Everyone here is forgetting that it is very unlikely that the NATIONAL population mean score on the SAT is the same as the mean score for the self-selected group of college-bound high school students who take the SAT. (That's an empirical question, but that is the way to bet in the absence of a study of SAT scores in a national norming population.) And just about everyone also is forgetting the point I have already made above: each test sorts its group of test-takers into a DIFFERENT rank order, so the most one can say is that as a group average all the test-takers with an SAT score of, say, 640 will have a range of IQ scores that will be centered around [whatever IQ score it is, on whatever brand of IQ test is being compared] but also include higher and lower IQ scores. AT THE INDIVIDUAL LEVEL, you can't predict an IQ score with good accuracy knowing only someone's SAT score.
I'm surprised, by the way, that no one here has yet mentioned the Study of Exceptional Talent, the study population of which includes alumni of a variety of schools.
Tokenadult, your point is moot.
No one here is saying that, given one's SAT score, an exact IQ score can be inferred.

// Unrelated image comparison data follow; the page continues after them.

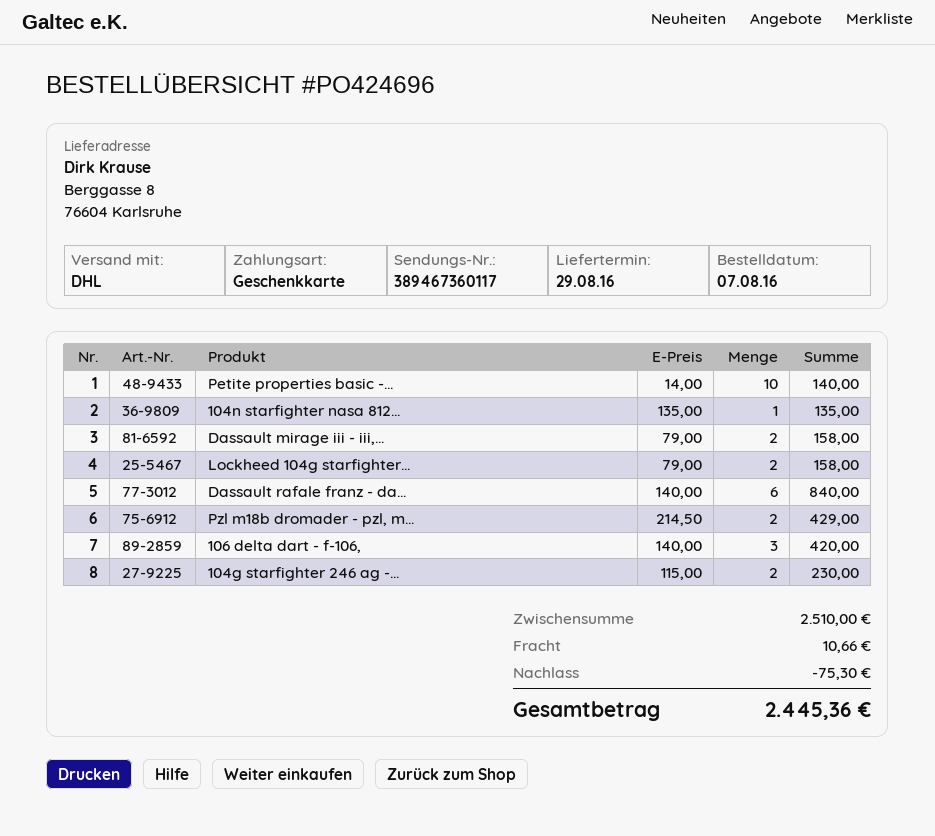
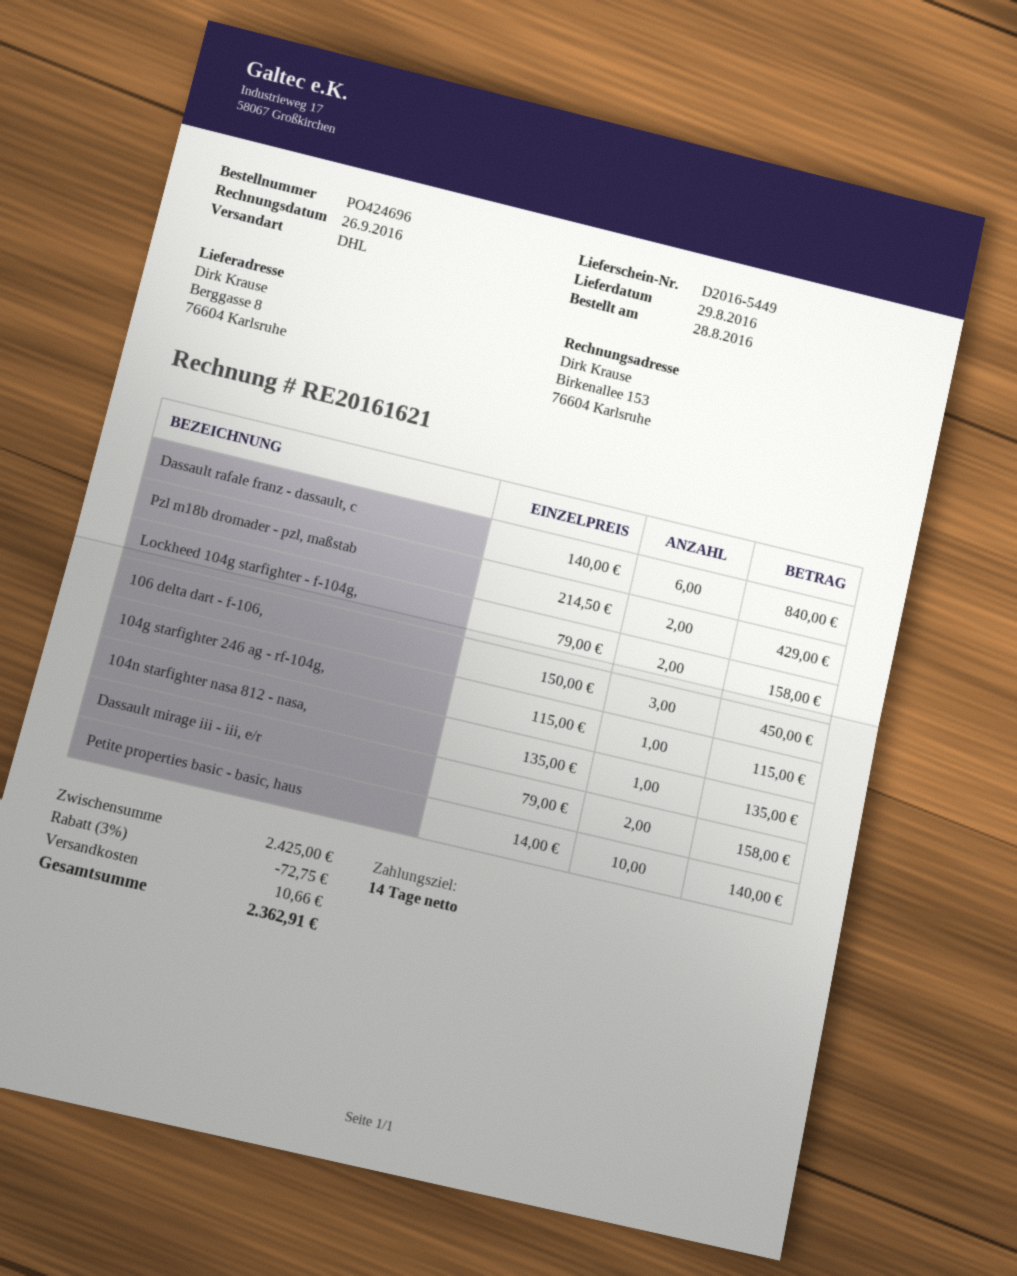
order date: 2016-08-07 -> 2016-08-28
106 delta dart - f-106,: 3 x 140.00 = 420.00 -> 3 x 150.00 = 450.00
104g starfighter 246 ag -...: 2 x 115.00 = 230.00 -> 1 x 115.00 = 115.00
subtotal: 2510.00 -> 2425.00
discount: 75.30 -> 72.75
total: 2445.36 -> 2362.91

To do this would yield inaccurate estimations simply because any particular person can score a range of SAT scores in many different sittings. So no one is arguing with you there. Matching SAT scores and IQ scores must be done in ranges.
But this doesn't change the fact that the SAT does offer, within limits, indication of cognitive ability. It is pretty safe to say that someone who scored a 2000 will not later score a 2300, even if significantly better preparation was done before the second sitting. Rarely can preparation raise your composite score by more than 100 points or so. By the same token, someone who scored a 2300 is unlikely to score a 2100 in a second sitting.
That is why Harvard and the gang rely on the SAT so heavily in the admissions process. True, in the eyes of the adcom a 2300+ is not enough to prove true potential. But a 2000 sure is enough to disprove it.
People can and do raise their score hundreds of points. I did, and back in the days when it was considered more of an IQ test than it is now. Harvard and other schools demand high SATs not because they're intrinsically revealing, but because they get so many applicants that have them. When it comes to IQ and academic potential, the only advantage the SAT has is that it's a standard measure -- not that it's a good one. (When it comes to testing creativity and imagination -- two qualities that surely figure in academic and intellectual achievement -- the SAT is worthless. The very format of it -- multiple choice, with one correct answer -- is artificial and silly. The best you can say about it is that while a high score might indicate potential, a low score by no means disproves it.)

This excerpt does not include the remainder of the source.